(Dataset records)
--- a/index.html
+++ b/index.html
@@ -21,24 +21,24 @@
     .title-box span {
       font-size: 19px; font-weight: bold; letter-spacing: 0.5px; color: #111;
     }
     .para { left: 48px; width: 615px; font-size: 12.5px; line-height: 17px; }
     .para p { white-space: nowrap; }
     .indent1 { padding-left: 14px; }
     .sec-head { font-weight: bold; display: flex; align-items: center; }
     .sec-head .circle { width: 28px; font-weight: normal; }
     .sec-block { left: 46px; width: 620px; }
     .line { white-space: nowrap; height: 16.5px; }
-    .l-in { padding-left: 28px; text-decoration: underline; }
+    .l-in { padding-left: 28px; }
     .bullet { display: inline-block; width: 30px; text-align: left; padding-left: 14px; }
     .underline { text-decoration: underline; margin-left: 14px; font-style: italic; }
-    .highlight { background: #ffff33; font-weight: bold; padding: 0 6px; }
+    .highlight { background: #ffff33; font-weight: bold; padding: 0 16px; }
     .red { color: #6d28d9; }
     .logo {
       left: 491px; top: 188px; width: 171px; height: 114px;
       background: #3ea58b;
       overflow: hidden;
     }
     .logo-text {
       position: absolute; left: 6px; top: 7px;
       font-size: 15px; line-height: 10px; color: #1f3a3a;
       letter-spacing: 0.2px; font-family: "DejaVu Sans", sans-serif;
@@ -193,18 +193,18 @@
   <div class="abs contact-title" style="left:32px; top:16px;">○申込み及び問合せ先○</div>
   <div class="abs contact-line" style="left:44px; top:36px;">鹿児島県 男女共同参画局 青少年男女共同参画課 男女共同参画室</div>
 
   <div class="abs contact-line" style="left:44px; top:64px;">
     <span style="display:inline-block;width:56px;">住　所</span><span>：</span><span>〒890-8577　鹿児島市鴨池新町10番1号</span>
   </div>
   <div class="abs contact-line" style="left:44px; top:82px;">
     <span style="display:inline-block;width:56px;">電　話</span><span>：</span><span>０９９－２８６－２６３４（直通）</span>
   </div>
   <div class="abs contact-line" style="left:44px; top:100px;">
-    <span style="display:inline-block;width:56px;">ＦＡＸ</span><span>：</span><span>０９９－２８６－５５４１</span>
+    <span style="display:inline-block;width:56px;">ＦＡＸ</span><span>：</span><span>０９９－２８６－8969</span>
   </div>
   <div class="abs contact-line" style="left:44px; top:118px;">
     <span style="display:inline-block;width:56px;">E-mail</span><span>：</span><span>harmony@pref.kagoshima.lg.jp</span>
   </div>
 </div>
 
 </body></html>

...

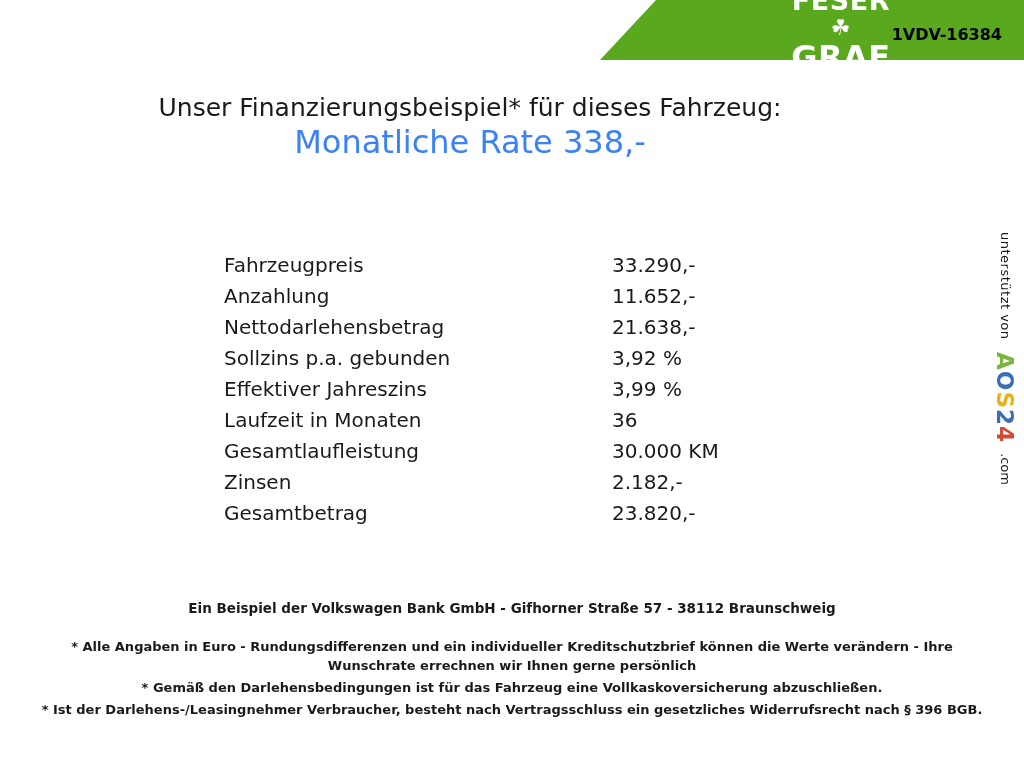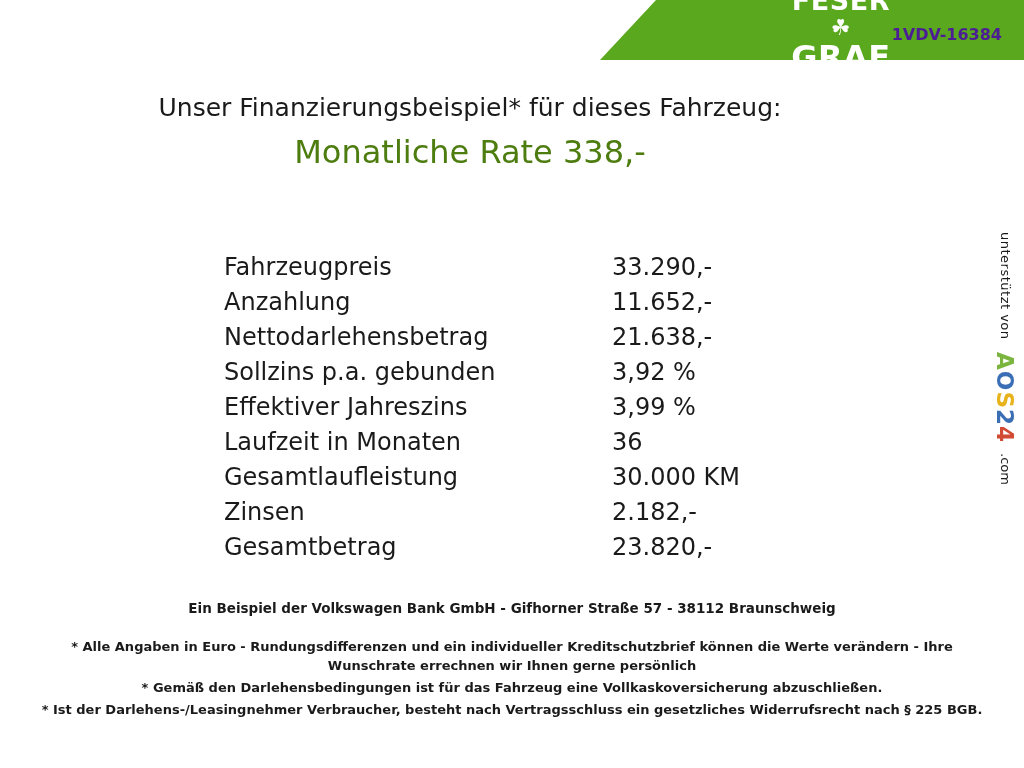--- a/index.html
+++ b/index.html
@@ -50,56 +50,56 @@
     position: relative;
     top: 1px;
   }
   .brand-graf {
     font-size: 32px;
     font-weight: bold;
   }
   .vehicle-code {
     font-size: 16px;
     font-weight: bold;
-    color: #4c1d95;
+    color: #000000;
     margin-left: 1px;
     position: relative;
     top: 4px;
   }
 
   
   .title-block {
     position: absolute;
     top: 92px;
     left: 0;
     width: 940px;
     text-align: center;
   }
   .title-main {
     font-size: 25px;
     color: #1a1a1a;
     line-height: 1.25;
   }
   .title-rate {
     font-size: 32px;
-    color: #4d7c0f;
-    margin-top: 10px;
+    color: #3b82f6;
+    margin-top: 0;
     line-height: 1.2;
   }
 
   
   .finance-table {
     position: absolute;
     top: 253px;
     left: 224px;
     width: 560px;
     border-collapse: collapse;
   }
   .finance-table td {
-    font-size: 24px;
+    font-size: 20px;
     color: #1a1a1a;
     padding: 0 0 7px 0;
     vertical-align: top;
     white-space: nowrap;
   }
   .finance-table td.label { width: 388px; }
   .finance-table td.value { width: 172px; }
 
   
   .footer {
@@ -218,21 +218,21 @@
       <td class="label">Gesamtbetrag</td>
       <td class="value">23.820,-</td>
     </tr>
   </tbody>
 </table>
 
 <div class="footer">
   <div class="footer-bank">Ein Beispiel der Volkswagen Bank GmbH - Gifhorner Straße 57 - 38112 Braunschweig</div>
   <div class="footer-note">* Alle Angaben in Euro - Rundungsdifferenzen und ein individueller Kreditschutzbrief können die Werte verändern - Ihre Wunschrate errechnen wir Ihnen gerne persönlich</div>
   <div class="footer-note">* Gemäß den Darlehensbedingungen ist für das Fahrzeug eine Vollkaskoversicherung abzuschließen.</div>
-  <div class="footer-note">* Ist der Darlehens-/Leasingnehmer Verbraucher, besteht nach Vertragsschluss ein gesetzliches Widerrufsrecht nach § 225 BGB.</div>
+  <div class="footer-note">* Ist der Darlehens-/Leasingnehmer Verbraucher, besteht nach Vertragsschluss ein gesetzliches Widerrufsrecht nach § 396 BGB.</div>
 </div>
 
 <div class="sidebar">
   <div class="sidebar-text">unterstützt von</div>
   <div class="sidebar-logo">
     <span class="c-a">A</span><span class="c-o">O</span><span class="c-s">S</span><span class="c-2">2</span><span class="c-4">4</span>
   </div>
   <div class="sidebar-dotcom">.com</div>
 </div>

---

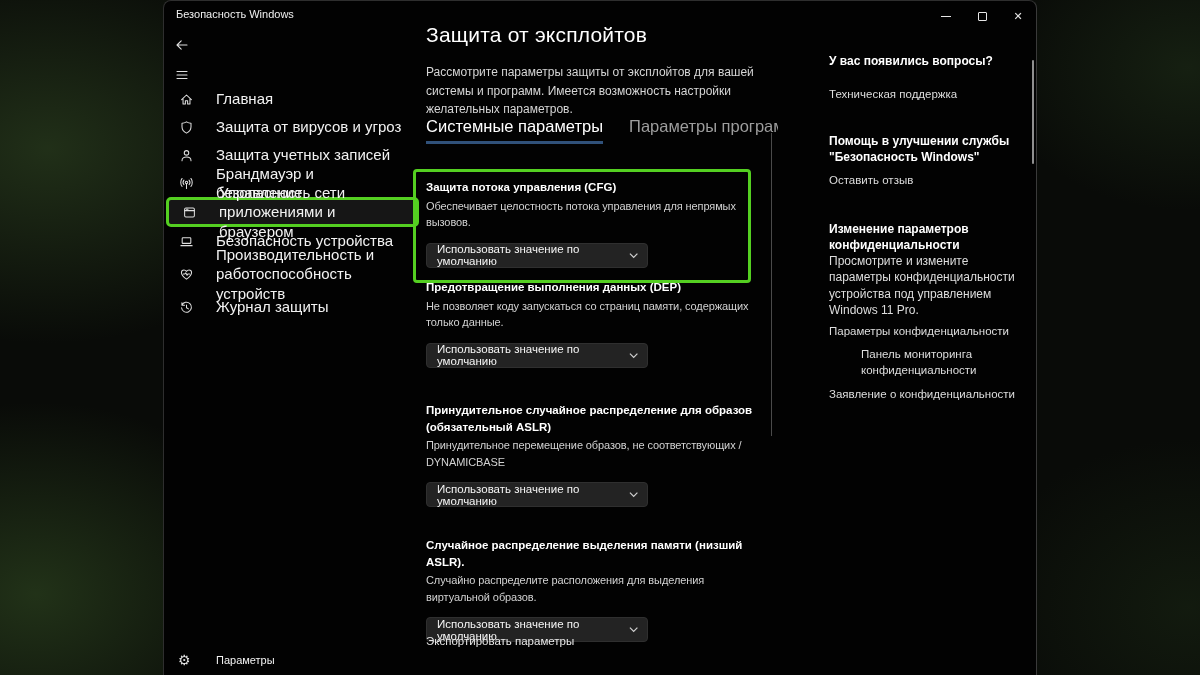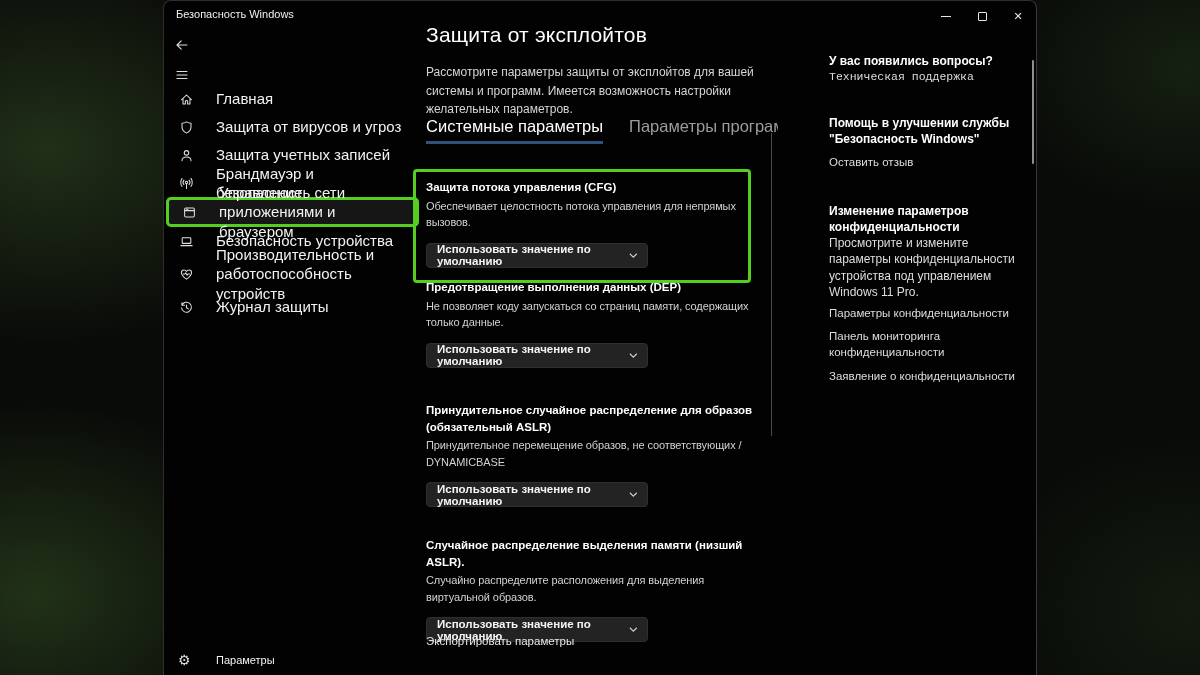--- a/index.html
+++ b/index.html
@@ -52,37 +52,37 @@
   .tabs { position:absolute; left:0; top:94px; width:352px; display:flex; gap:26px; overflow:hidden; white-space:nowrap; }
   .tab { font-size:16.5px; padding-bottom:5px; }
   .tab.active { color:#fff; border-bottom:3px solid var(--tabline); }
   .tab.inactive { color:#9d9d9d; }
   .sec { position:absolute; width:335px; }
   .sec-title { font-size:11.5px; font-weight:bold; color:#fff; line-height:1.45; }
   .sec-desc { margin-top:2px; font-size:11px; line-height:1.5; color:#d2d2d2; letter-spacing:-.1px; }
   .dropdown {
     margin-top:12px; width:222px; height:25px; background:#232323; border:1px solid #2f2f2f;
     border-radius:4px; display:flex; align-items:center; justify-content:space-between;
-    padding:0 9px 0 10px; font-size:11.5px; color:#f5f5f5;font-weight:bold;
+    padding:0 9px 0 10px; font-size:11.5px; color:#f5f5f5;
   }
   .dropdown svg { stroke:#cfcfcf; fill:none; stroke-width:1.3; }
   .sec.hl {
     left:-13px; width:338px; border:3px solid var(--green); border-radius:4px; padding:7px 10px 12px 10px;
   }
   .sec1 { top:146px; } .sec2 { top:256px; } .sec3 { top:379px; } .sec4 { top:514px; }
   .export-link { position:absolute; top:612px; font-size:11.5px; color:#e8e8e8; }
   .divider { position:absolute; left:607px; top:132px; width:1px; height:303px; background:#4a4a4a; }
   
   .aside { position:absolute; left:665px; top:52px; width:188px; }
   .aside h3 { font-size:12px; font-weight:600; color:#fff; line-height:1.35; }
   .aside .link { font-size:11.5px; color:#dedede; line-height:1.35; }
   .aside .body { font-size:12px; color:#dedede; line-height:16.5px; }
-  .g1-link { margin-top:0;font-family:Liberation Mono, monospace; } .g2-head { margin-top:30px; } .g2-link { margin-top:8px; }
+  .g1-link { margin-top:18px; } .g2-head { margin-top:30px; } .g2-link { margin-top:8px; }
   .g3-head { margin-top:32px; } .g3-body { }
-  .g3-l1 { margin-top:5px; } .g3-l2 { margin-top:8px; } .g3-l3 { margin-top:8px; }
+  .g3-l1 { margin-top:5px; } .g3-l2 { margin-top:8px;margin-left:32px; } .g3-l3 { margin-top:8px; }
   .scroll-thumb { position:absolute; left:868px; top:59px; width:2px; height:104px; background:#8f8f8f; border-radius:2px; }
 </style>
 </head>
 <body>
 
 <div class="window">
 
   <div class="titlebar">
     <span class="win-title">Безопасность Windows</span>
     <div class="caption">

__EXERCISE DETAILS__. Check the lines above and copy each one that includes "bottom".

__WRITTEN RESPONSE__.
   .tab { font-size:16.5px; padding-bottom:5px; }
   .tab.active { color:#fff; border-bottom:3px solid var(--tabline); }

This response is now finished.